Today, Harvard announced that it would make 12 million catalog records—nearly all of the records from its 73 libraries—publicly available. The records include bibliographic information about items from a diverse set of media, and The Harvard Library has made all this metadata available under a Creative Commons 0 (CC0) public domain license.
“With this major contribution, developers will be able to start experimenting with building innovative applications that put to use the vital national resource that consists of our local public and research libraries, museums, archives and cultural collections,” said DPLA Steering Committee Chair John Palfrey in the official Harvard Library press release.
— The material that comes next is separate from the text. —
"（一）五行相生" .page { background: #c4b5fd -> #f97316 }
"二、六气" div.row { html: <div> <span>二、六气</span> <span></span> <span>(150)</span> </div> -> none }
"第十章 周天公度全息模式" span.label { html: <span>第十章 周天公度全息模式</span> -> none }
He also stated that he hoped the Harvard release would set a precedent for other institutions’ collections.
The records are available for bulk download in MARC21 format. The DPLA Tech Dev team has incorporated the records into its database and is making them available through an API. API documentation from the team is available here. The API is in early alpha, so any and all feedback is welcome as the team continues to refine. The team celebrated the metadata release in their post, “Going live with Harvard’s catalog.”
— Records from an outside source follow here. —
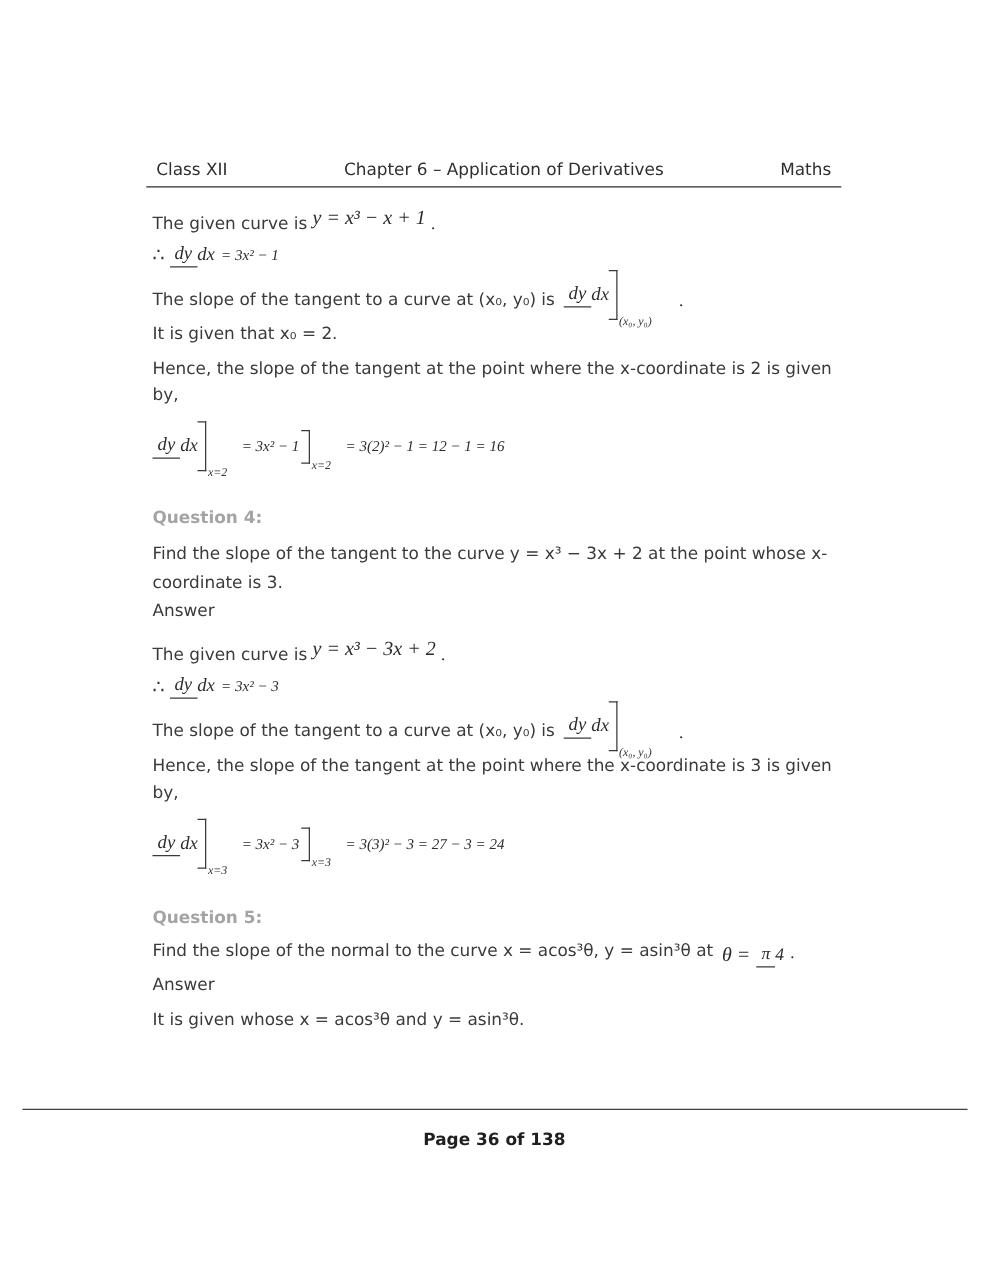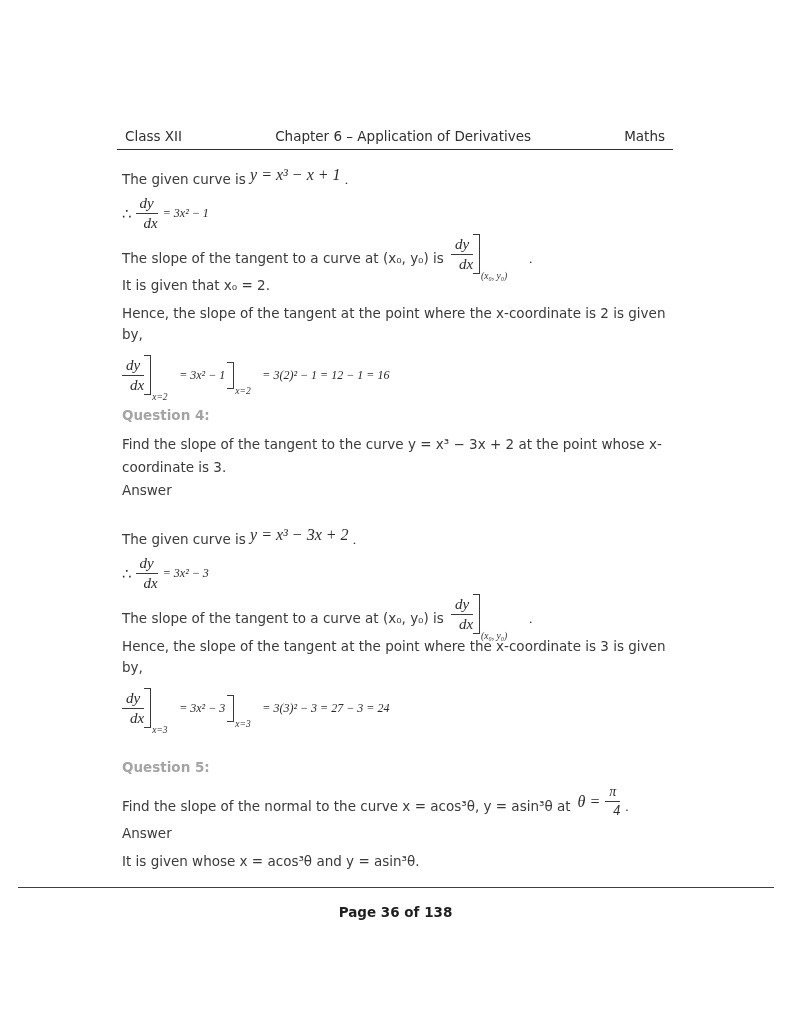"dy" .frac { flex-direction: column -> row }
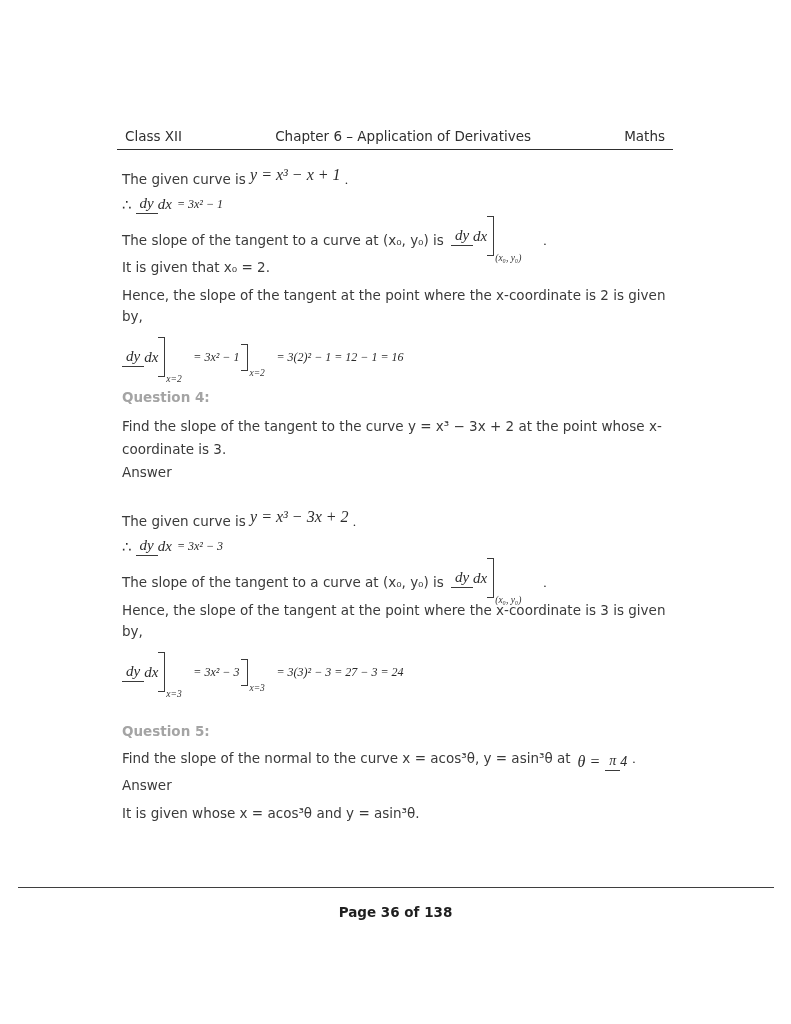"Question 4:" h3.qheading { margin-top: 11px -> 28px }
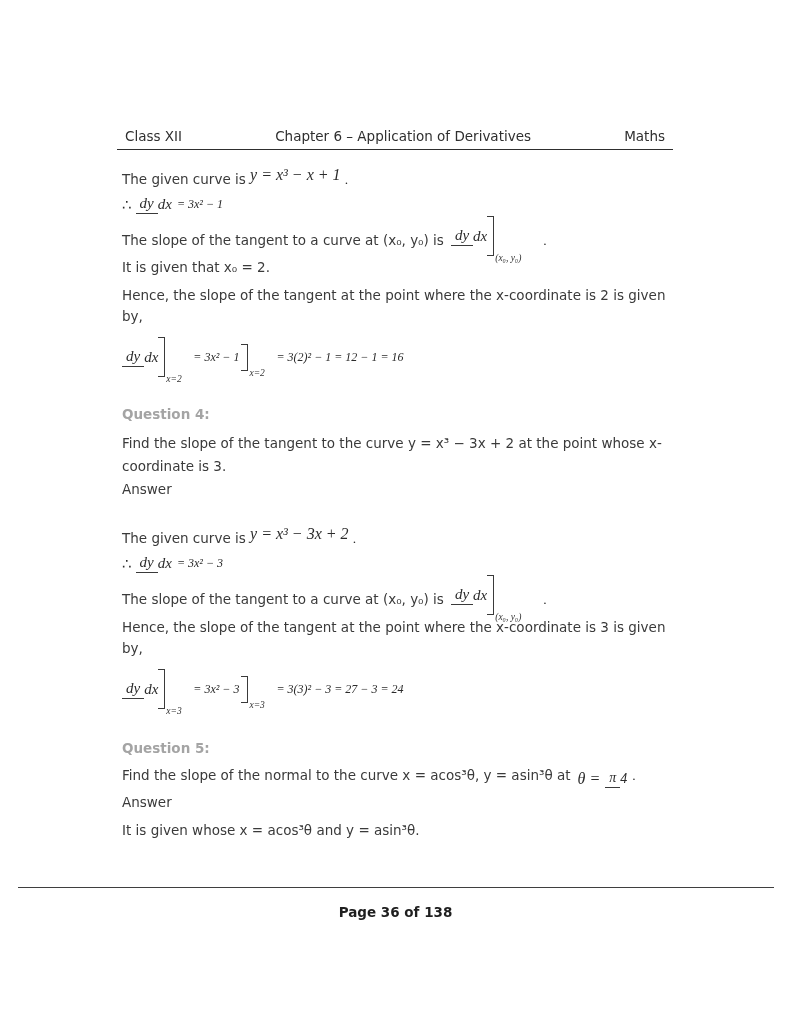"The given curve is y = x³ − 3x" p.line { margin-top: 23px -> 9px }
Amazing work in the digital humanities could be done with the metadata. The New York Times’ Bits Blog discussed the release with David Weinberger: “‘This is Big Data for books,’ said David Weinberger, co-director of Harvard’s Library Lab. ‘There might be 100 different attributes for a single object.’ At a one-day test run with 15 hackers working with information on 600,000 items, he said, people created things like visual timelines of when ideas became broadly published, maps showing locations of different items, and a ‘virtual stack’ of related volumes garnered from various locations.”
Though metadata is distinct from the content it describes, this sort of data is essential to the growing DPLA and is a vital step towards the project’s realization.